Miguel de Zuheros y Tiburcio no se hallaban por dicha muy lejos de la calle que se iba abriendo, y como estaban a caballo bien podían verlo todo por cima de las cabezas de los que estaban a pie. Así es que no se molestaron ni se movieron para buscar mejor sitio, como si se avergonzasen de mostrar curiosidad plebeya.
No salió el Rey por la puerta del templo, sino por la del atrio cercado de magnífico claustro, donde habían montado a caballo él y cuantos le acompañaban.
Cuando la lucida cabalgata apareció ante el gran público, la admiración general dio muestras de sí en murmullos, exclamaciones y vítores. Aquello era verdaderamente espléndido: un derroche de sedas, randas, plumas, oro y pedrería. Los caballos, magníficos; vistosos, los arreos. Los rayos del sol refulgente herían el bruñido acero de las armas, las joyas, los metales preciosos y los áureos bordados, deslumbrando todo la vista con fúlgidos destellos. El Rey llevaba aquel día el
bonete
y el estoque de honor, que le había regalado el Padre Santo y que sólo sacaba en las más solemnes ocasiones. La Reina Doña Leonor, muy bizarra y lujosamente vestida y tocada, cabalgaba a la derecha del Rey. Les seguían y lo circundaban las principales damas de la corte y muchos egregios personajes del reino, ilustres por su nacimiento o por armas y letras.

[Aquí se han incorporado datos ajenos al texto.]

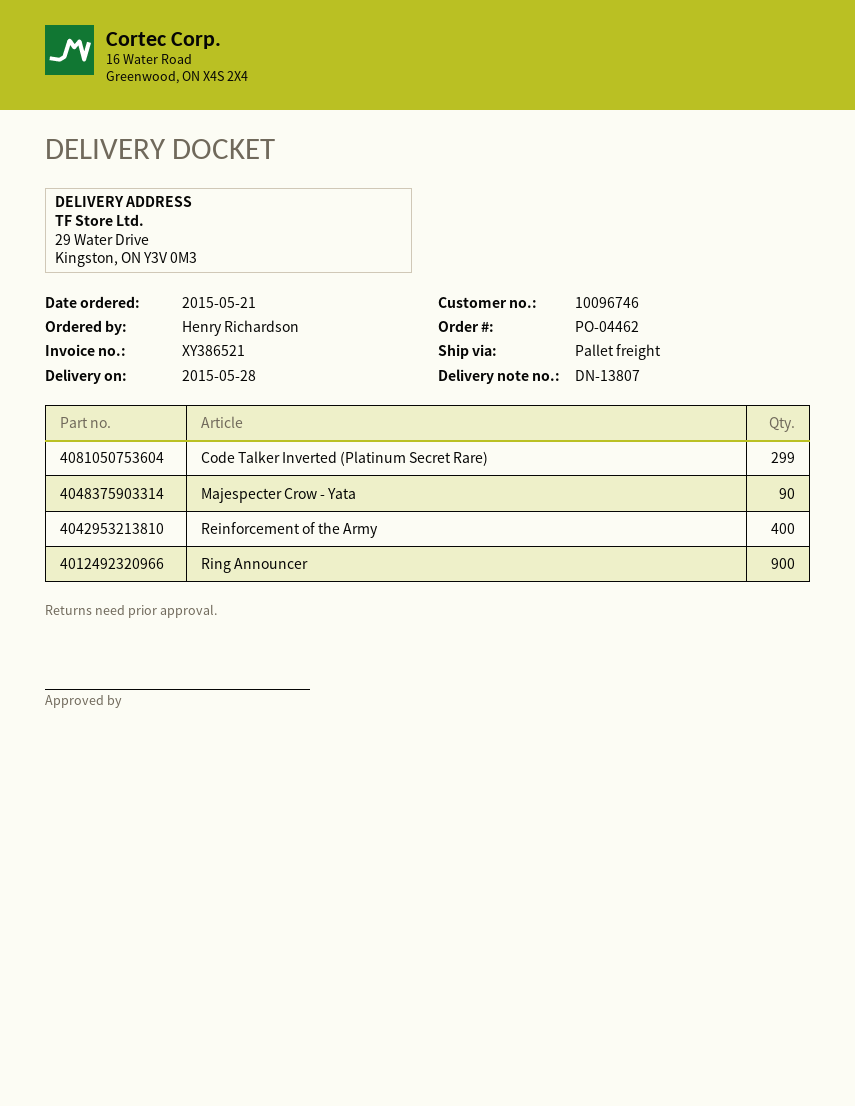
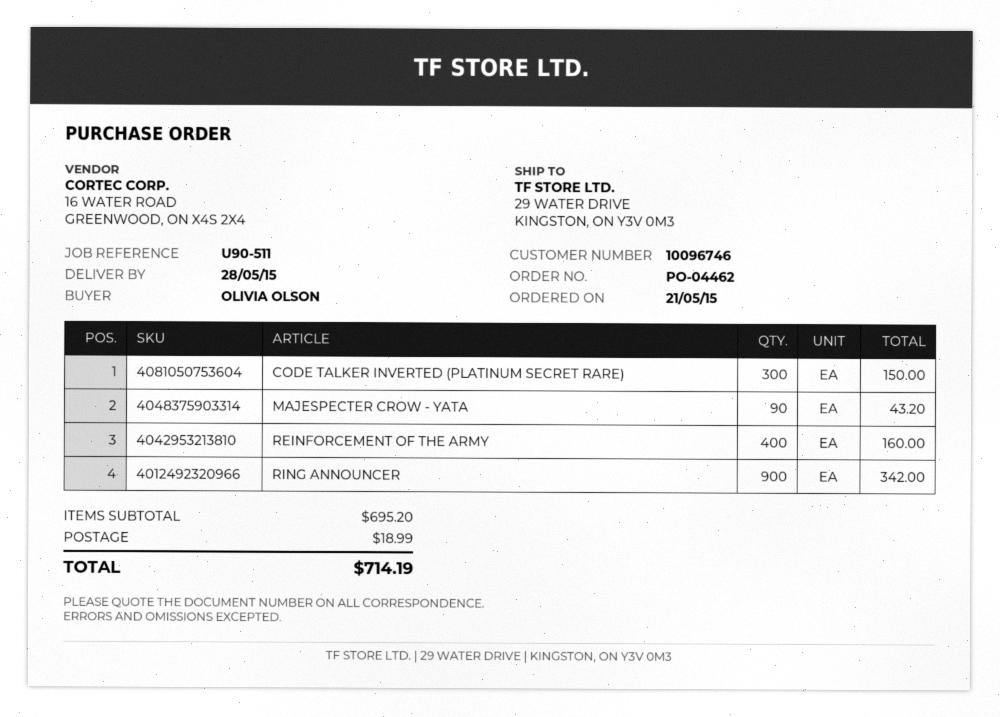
ordered by: Henry Richardson -> OLIVIA OLSON
Code Talker Inverted (Platinum Secret Rare): 299 -> 300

El hermano Tiburcio, convertido en escudero o doncel, era un prodigio para enterarse de todo a escape. No sabemos, si sólo por naturaleza o por virtud de la magia que había estudiado, gozaba de pasmosa aptitud para averiguarlo todo; para reconocer a los sujetos notables, aunque nunca los hubiese visto; y para narrar la historia de cada uno hasta en sus más insignificantes pormenores. Además de esta habilidad, poseía otra más rara aún, que en lo sucesivo valió de mucho a su señor, Miguel de Zuheros. Tiburcio de Simahonda era, en aquella edad, aunque en grado más eminente, lo que ha sido en la nuestra el célebre Cardenal Mezzofanti. Ya fuese empleando un método ingenioso y secreto o caminando por ignorados atajos, ya fuese por preciosa capacidad nativa, ello es que Tiburcio a los dos o tres días de oír hablar cualquier idioma, se penetraba de su organismo, se enseñoreaba de sus formas y leyes gramaticales, atesoraba en su feliz memoria cuanto había de esencial y de radical en su léxico, y se soltaba a hablarle correcta y lindamente y con muy buena pronunciación, como si no hubiera hecho otra cosa en toda su vida.